O céu é azul porque em tudo eu vejo a cor do teu olhar.
Tu ficaste a oeste com o sol, e eu sinto o vosso abraço cúmplice na luz que por detrás de mim me ilumina em tudo e na lucidez sobre o caminho.
Eu rumo a leste e em breve chegarei a Vila Viçosa, a minha terra que a esta hora me recebe sob a lua que já brilha lá no alto do castelo.
É Páscoa. Quinta-feira santa.
Persiste em mim o aroma doce e perfeito dos teus beijos...
Persistirá sempre.
Há tanto que eu esperava que chegasses.
Paro o carro no Terreiro do Paço, desligo-o e respiro fundo.
Ainda consigo ver-me menino a passar por aqui a caminho do velho liceu à porta dos nós, e guardei desse tempo a imagem do sol  por esta hora a espreitar por detrás da velha nogueira colada à parede do Convento das Chagas.
Confirmo.
Mas hoje vislumbro-te de entre os raios do sol.
Não espreito o retrovisor mas sinto claramente que sorrio quando me apercebo de que tudo faz sentido.
Tu estarás em todas as Páscoas e eu sei que já não viverei qualquer uma sem que te ame assim.
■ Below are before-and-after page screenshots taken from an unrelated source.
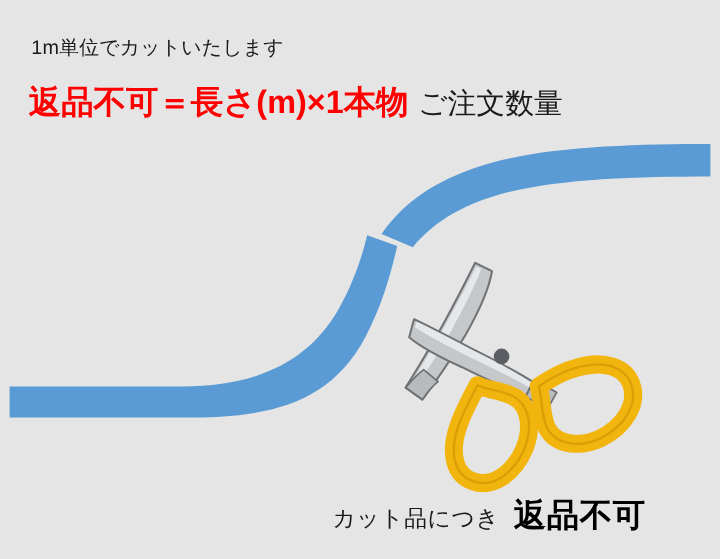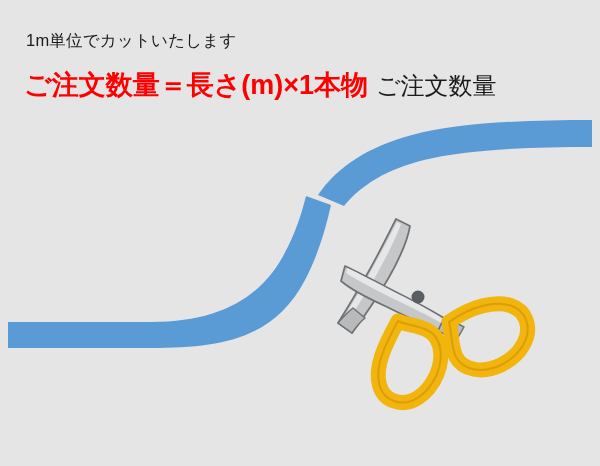--- a/index.html
+++ b/index.html
@@ -171,17 +171,20 @@
                C 445,354 440,336 427,330
                C 417,325 406,325 398,321 Z" fill="none" stroke="#d79a07" stroke-width="2" stroke-linejoin="round" stroke-linecap="round" opacity="0.85"></path>
 
       <circle cx="418" cy="297" r="6.5" fill="#5a5d61"></circle>
     </g>
   </svg>
 
   <div id="headline-1">1m単位でカットいたします</div>
 
   <div id="headline-2">
-    <span class="red">ご注文数量＝長さ(m)×1本物</span><span class="blk">ご注文数量</span>
+    <span class="red">返品不可＝長さ(m)×1本物</span><span class="blk">ご注文数量</span>
   </div>
 
+  <div id="footnote">
+    <span class="small">カット品につき</span><span class="big">返品不可</span>
+  </div>
 
 </div>
 
 </body></html>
quinta-feira, 2 de abril de 2015

ECCE HOMO


Os dias têm fome e dores como pedras e pó tinham as ruas de Jerusalém no caminho para o lugar do Gólgota; e as horas pesam como cruzes sobre os ombros, pena e condenação à mercê da caridade de um qualquer Simão Cirineu que passe por perto.
Há mulheres que choram por sob a indiferença de muitos ou quase todos, e as excepções são generosas Verónicas que trazem um pano e limpam o suor e o sangue de uma caminho de e para a cruz.
Ecce Homo… eis o Homem coroado de espinhos e com uma cana como bastão, ridícula caricatura de um rei nascida da despenalizada culpa lavada a água que escorre pela mão dos donos do poder.
Dores, fome, perseguição, discriminação, violência, xenofobia, homofobia, exploração, pedofilia, racismo, corrupção…
Os dias de tantos como as ruas de Jerusalém.
Ecce Homo…
E o rosto jazente de Cristo que persiste e se perpetua no rosto dos Homens.

quarta-feira, 1 de abril de 2015

Mentira


Persistem beijos que escondem traições e condenam ao jeito de Iscariotes na primeira semana santa em Jerusalém; persistem burkas, segundas peles sobre as vidas e os rostos, camuflagens não talhadas de pano e que disfarçam as verdades vendidas a preço de saldo ao política e socialmente correcto…
Há espinhos que coroam dores e medos, as feridas dos trocados nãos e sins, autoflagelações impostas à verdade que o corpo e a alma carregam em si…
Há sumptuosos coruchéus sobre a fragilidade de torres construídas de cartas de um baralho de onde se espreita a má-sorte…
Há rostos de palhaços com risos desenhados a batom sobre lábios que acompanham as mágoas dos olhares no seu continuado choro…
Há festas que só existem da alma para fora, palavras que são ruido que disfarça silêncios, mãos dadas por cima de um amargo destino de solidão, os rotineiros gemidos como banda sonora de instantes vazios de qualquer prazer…
E a mentira é muito mais do que apenas um dia de Abril.
Hoje e na morte de todas as máscaras, com toda a verdade e do mais íntimo de mim confesso que te amo definitiva e infinitamente, tal qual Abril e o eterno amor às mil chuvas das suas manhãs que beijam de água o viço das mais preciosas flores da primavera.